Major US stock indexes closed up around 1% yesterday, buoyed by signs that tensions in Ukraine might be easing.
The rally on Wall Street contrasted with price declines in European and Asian stock markets.
Fear has been creeping into stock and bond markets around the world in recent weeks against a backdrop of escalating global conflicts.
News of US fighter jets dropping bombs in Iraq and the end of a three-day ceasefire in Gaza weighed further on European and Asian markets.
The declines there capped broad losses for the week, including a 5% drop in Japan's major stock index.
US stock markets bucked the trend as investors snapped up shares that had been beaten down in recent days.
The buying surged late in the day on reports that Russia had ended military exercises near Ukraine.
The Dow Jones industrial average surged 1.1%, its biggest gain since March. The index remains 3.4% below its record high set July 16.

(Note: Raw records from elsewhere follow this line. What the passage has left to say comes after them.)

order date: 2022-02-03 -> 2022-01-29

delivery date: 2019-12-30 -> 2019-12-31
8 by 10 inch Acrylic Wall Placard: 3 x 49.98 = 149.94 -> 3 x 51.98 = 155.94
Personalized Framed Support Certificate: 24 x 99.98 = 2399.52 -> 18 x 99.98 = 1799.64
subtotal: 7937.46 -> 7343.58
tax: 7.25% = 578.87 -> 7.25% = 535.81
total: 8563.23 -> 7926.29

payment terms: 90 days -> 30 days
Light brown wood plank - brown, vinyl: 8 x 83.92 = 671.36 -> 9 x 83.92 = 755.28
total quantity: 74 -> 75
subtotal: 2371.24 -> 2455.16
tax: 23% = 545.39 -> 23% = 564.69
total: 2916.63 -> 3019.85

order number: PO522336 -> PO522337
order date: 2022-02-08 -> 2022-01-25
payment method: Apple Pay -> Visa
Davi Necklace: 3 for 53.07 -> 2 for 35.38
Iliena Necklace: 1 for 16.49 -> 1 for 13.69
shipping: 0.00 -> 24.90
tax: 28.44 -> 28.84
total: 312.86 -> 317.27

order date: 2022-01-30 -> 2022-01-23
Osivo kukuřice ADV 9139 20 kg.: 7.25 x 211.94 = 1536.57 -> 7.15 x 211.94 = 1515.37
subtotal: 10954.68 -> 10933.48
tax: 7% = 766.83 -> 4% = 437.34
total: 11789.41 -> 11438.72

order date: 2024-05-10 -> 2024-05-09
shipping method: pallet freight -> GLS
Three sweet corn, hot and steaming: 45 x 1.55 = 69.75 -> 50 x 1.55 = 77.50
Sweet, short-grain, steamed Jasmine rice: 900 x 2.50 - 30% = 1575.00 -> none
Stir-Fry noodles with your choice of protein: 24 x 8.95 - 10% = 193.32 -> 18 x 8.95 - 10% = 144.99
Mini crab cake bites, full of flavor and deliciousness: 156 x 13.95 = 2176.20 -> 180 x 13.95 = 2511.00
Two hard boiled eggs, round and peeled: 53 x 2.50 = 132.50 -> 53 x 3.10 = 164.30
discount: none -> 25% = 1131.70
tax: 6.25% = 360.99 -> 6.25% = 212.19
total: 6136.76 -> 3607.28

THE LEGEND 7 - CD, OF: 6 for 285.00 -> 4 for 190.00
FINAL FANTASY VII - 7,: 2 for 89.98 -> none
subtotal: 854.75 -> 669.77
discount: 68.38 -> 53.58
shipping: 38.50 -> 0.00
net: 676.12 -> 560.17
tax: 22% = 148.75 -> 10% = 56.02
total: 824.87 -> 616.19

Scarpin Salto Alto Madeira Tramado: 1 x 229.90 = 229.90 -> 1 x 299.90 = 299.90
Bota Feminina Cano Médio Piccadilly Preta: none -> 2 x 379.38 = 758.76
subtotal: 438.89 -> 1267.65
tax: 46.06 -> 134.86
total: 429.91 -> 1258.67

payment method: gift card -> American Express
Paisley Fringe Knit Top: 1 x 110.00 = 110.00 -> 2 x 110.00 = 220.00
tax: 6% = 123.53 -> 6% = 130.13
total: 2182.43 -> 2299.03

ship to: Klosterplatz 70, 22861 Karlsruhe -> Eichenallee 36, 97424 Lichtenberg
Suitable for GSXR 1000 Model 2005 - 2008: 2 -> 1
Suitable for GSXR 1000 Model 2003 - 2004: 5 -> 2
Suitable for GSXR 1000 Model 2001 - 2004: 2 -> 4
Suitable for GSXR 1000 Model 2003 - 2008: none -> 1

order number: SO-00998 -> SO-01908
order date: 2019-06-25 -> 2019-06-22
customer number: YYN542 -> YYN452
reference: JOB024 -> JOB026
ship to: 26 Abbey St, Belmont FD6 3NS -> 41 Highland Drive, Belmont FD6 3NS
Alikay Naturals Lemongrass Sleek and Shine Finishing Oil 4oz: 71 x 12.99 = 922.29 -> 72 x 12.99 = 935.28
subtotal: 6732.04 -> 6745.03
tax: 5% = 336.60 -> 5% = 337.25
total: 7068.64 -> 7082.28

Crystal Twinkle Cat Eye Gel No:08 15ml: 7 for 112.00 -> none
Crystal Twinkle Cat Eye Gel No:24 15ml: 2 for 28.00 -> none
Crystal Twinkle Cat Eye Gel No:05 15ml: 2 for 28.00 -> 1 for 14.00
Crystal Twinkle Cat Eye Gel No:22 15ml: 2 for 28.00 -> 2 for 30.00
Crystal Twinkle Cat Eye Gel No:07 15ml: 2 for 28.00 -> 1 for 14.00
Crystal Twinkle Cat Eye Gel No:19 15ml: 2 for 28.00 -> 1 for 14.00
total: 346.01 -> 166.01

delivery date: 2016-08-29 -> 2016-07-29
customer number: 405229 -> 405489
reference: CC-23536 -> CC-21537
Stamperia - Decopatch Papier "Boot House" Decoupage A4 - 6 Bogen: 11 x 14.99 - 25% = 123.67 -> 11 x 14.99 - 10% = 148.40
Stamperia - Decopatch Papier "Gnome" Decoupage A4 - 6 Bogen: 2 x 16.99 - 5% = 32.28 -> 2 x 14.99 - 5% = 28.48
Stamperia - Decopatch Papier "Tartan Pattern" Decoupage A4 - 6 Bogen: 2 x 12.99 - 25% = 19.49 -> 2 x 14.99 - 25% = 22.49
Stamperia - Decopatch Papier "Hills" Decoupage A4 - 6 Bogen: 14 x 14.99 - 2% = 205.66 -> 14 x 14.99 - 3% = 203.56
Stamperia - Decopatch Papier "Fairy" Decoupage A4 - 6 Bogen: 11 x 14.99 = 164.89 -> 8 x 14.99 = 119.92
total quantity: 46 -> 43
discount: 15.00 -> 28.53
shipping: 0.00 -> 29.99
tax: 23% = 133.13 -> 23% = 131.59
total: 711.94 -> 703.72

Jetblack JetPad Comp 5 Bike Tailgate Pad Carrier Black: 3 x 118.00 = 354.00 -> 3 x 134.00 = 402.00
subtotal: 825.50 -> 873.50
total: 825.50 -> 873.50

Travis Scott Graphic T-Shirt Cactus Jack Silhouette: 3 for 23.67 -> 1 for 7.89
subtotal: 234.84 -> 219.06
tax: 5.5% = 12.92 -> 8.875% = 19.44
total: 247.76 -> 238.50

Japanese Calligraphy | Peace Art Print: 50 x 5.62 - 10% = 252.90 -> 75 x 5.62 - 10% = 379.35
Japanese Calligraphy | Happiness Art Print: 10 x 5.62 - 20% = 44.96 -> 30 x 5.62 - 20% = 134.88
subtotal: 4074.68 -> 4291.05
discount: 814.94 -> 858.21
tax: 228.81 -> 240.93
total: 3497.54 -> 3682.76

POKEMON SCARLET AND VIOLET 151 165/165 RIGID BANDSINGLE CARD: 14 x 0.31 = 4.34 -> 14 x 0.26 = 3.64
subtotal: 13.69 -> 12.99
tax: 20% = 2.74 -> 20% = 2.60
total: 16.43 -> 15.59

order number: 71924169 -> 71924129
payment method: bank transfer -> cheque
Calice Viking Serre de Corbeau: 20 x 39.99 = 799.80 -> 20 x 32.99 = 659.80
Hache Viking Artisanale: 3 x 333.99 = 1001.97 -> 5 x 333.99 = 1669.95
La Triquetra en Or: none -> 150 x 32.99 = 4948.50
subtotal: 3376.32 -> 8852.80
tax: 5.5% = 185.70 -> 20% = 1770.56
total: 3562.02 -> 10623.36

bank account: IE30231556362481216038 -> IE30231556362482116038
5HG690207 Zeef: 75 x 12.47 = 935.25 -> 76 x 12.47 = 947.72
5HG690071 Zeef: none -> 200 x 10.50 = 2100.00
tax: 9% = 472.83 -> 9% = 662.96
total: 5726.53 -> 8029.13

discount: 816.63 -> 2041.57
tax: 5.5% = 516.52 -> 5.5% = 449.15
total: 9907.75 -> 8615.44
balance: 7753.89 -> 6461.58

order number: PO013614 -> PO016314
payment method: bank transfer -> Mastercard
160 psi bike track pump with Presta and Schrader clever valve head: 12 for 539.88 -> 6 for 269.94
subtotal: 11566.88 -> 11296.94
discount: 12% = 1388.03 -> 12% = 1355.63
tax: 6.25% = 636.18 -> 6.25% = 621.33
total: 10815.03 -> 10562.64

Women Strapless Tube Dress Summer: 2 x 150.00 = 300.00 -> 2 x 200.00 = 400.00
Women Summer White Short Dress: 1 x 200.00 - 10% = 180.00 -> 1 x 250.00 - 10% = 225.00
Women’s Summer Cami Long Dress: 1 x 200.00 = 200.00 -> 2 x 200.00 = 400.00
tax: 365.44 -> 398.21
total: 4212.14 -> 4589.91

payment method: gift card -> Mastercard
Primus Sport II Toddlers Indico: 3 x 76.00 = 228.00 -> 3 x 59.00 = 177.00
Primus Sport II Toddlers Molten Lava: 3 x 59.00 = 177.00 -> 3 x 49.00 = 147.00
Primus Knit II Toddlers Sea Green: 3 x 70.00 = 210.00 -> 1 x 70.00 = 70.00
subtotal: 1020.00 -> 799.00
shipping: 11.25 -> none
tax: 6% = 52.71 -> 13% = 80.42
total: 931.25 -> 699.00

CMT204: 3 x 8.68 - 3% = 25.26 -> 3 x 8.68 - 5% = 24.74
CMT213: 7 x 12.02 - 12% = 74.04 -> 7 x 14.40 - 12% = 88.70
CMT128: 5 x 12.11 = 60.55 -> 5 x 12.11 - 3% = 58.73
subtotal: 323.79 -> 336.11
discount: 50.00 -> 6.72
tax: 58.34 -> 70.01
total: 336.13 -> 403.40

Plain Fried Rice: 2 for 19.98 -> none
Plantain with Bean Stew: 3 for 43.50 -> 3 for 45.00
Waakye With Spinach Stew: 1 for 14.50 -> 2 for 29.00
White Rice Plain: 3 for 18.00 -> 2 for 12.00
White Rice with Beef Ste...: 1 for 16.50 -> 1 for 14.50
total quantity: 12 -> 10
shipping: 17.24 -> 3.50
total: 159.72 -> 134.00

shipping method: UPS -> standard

Jim Paulsen, chief investment strategist at Wells Capital Management, said he was not surprised by the Wall Street rally.
"The US economy will grow at 3% or 4% for the rest of the year," he said. "Are geopolitical risks really going to have an economic impact?"
It is a question that has been unsettling investors.
In June and most of July, prices in major stock indexes in the US rose even in the face of the widening conflicts around the world. Some experts warned that markets had grown dangerously complacent.
But then the West imposed increasingly crushing sanctions on Russia for supporting rebels in Ukraine. Israel's bloody war in Gaza dragged on. And Sunni extremists made advances in northern Iraq.
Prices then began a sustained decline, even in resilient US markets. US stocks in July posted their first monthly loss since January.
The fear has driven up various government bond prices, too, and sent yields down. The yield on German government notes maturing in 10 years, for instance, hit an all-time low yesterday.
The yield on US notes of the same maturity has reached its lowest level in about a year.
Another sign of worry, the VIX, a gauge of expectation of future US stock volatility, has climbed nearly 50% since early July.
One fear is that Europe could fall back into another recession after having emerged from one last year.
The economies of the 18 countries that share the euro currency are barely growing, and many of them depend on Russia for natural gas imports. Germany imports nearly all its natural gas from Russia.
This week, the head of the European Central Bank, Mario Draghi, warned that the crisis in Ukraine could hurt the fragile recovery in the region.
The troubles in Iraq also threaten oil supplies. A report from Citigroup to clients early yesterday noted that Iraq is the fastest-growing supplier among OPEC members.
Benchmark U.S. crude oil rose 31 cents to close at $97.65 a barrel on the New York Mercantile Exchange.
Brent crude, a benchmark for international oils used by many US refineries, fell 42 cents to close at 105.02 dollars on the ICE Futures exchange in London.
The Citi report also noted, though, that there was reason to keep buying stocks, not the least of which is strong corporate earnings.
With nearly all second-quarter results for S&P 500 companies out, analysts are calling for earnings in that index to jump 10% from a year earlier.
At the beginning of July, they expected a gain of less than 7%, according to S&P Capital IQ, a data provider.
Yesterday, the Dow ended up 185.66 points, or 1.1%, to 16,553.93. The Standard & Poor's 500 index rose 22.02 points, or 1.2%, to 1,931.59. The Nasdaq composite rose 35.93 points, or 0.83%, to 4,370.90.
In economic news, the US labour department reported that workers were more productive in the April-June quarter and that labour costs rose slightly, a sharp turnaround from grim first-quarter figures.
Productivity increased 2.5% at a seasonally adjusted annual rate, after plummeting 4.5% in the first quarter.
In Europe, Germany's DAX fell 0.3% while the FTSE 100 index of British shares dropped 0.5%. Both indexes are down about 2% for the week, capping three weeks of losses.
France's CAC-40 was flat, but ended the week down 1.3%. That was its third straight weekly loss.